* _Exercise prompt_: Skip every line before the one containing "font-size:27px; font-weight:bold; letter-spacing:9px;", then copy that line and the rest of the entries below exactly, through the last line.

--- Extracted data Enclosed Below ---

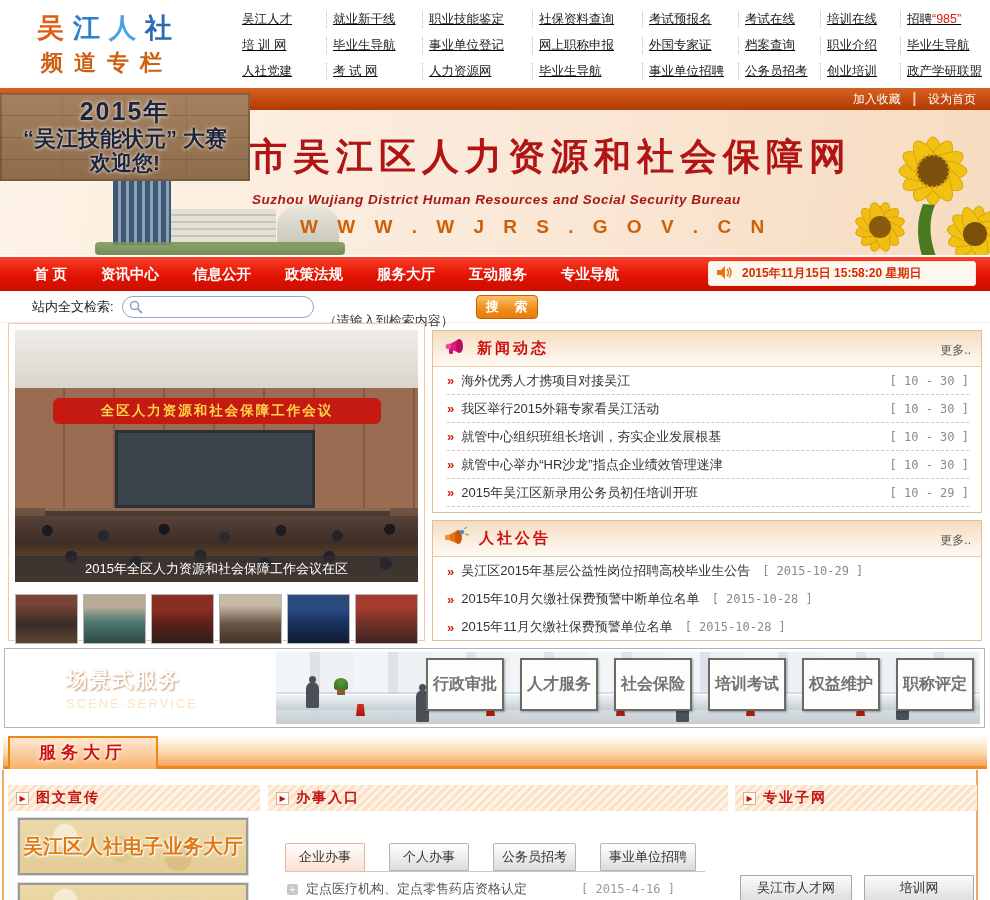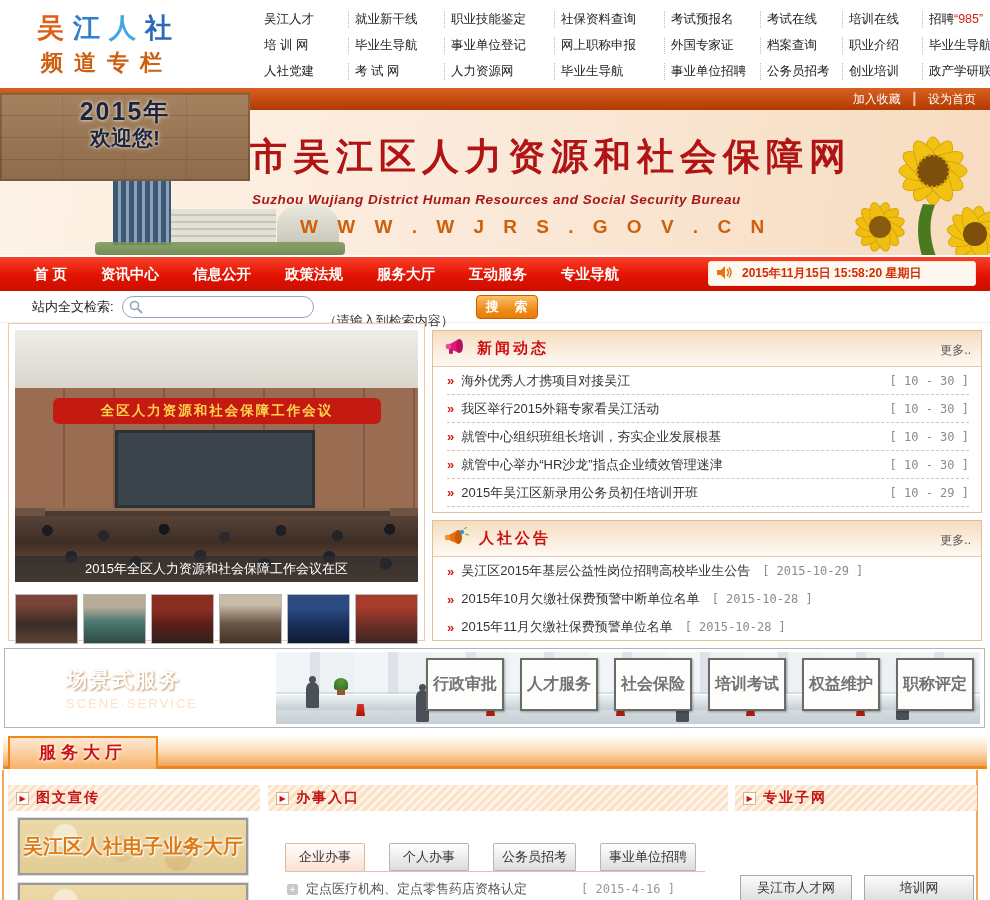--- a/index.html
+++ b/index.html
@@ -5,23 +5,23 @@
   * { margin:0; padding:0; box-sizing:border-box; }
   body { font-family:"Liberation Sans", sans-serif; background:#fff; }
   .page { position:relative; width:990px; height:900px; overflow:hidden; background:#fff; margin:0 auto; }
 
   
   .header { position:absolute; left:0; top:0; width:990px; height:88px; background:#fff; }
   .logo { position:absolute; left:18px; top:10px; width:215px;margin-left:19px; }
   .logo-line1 { font-size:27px; font-weight:bold; letter-spacing:9px; white-space:nowrap; }
   .logo-line2 { font-size:22px; font-weight:bold; letter-spacing:11px; color:#cf5f10; margin-top:2px; padding-left:4px; white-space:nowrap; }
   .lc1 { color:#de5f14; } .lc2 { color:#2f7fd0; } .lc3 { color:#45a4e4; } .lc4 { color:#2a6ab8; }
-  .toplinks { position:absolute; left:264px; top:6px; width:726px; display:grid;
+  .toplinks { position:absolute; left:242px; top:6px; width:726px; display:grid;
     grid-template-columns:84px 96px 110px 110px 96px 82px 80px auto;
-    grid-auto-rows:26px; align-items:center; }
+    grid-auto-rows:26px; align-items:center;text-decoration:underline; }
   .tlink { font-size:12.5px; color:#222; white-space:nowrap; padding-left:6px; border-left:1px dotted #bbb; cursor:pointer; }
   .tlink.first { border-left:none; padding-left:0; }
   .hot { color:#d42010; }
 
   
   .strip { position:absolute; left:0; top:88px; width:990px; height:22px;
     background:linear-gradient(#d8601f,#b23a02); }
   .strip-links { position:absolute; right:14px; top:3px; color:#fff; font-size:12px; }
   .strip-links span { cursor:pointer; }
   .strip-sep { margin:0 10px; color:#f4c9a8; }
@@ -304,20 +304,21 @@
           </g>
           <circle r="12" fill="#7c4f0c"></circle>
         </g>
         <path d="M118 95 Q108 120 118 150 L132 150 Q120 120 130 96 Z" fill="#4a7a1e"></path>
       </svg>
     </div>
   </div>
 
   <div class="badge">
     <div class="badge-l badge-l1">2015年</div>
+    <div class="badge-l badge-l2">“吴江技能状元” 大赛</div>
     <div class="badge-l badge-l3">欢迎您!</div>
   </div>
 
   <div class="rednav">
     <span class="nav-item">首  页</span>
     <span class="nav-item">资讯中心</span>
     <span class="nav-item">信息公开</span>
     <span class="nav-item">政策法规</span>
     <span class="nav-item">服务大厅</span>
     <span class="nav-item">互动服务</span>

--- End of Enclosed Extracted data ---

* _Finished task_:
   .logo-line1 { font-size:27px; font-weight:bold; letter-spacing:9px; white-space:nowrap; }
   .logo-line2 { font-size:22px; font-weight:bold; letter-spacing:11px; color:#cf5f10; margin-top:2px; padding-left:4px; white-space:nowrap; }
   .lc1 { color:#de5f14; } .lc2 { color:#2f7fd0; } .lc3 { color:#45a4e4; } .lc4 { color:#2a6ab8; }
-  .toplinks { position:absolute; left:264px; top:6px; width:726px; display:grid;
+  .toplinks { position:absolute; left:242px; top:6px; width:726px; display:grid;
     grid-template-columns:84px 96px 110px 110px 96px 82px 80px auto;
-    grid-auto-rows:26px; align-items:center; }
+    grid-auto-rows:26px; align-items:center;text-decoration:underline; }
   .tlink { font-size:12.5px; color:#222; white-space:nowrap; padding-left:6px; border-left:1px dotted #bbb; cursor:pointer; }
   .tlink.first { border-left:none; padding-left:0; }
   .hot { color:#d42010; }
 
   
   .strip { position:absolute; left:0; top:88px; width:990px; height:22px;
     background:linear-gradient(#d8601f,#b23a02); }
   .strip-links { position:absolute; right:14px; top:3px; color:#fff; font-size:12px; }
   .strip-links span { cursor:pointer; }
   .strip-sep { margin:0 10px; color:#f4c9a8; }
@@ -304,20 +304,21 @@
           </g>
           <circle r="12" fill="#7c4f0c"></circle>
         </g>
         <path d="M118 95 Q108 120 118 150 L132 150 Q120 120 130 96 Z" fill="#4a7a1e"></path>
       </svg>
     </div>
   </div>
 
   <div class="badge">
     <div class="badge-l badge-l1">2015年</div>
+    <div class="badge-l badge-l2">“吴江技能状元” 大赛</div>
     <div class="badge-l badge-l3">欢迎您!</div>
   </div>
 
   <div class="rednav">
     <span class="nav-item">首  页</span>
     <span class="nav-item">资讯中心</span>
     <span class="nav-item">信息公开</span>
     <span class="nav-item">政策法规</span>
     <span class="nav-item">服务大厅</span>
     <span class="nav-item">互动服务</span>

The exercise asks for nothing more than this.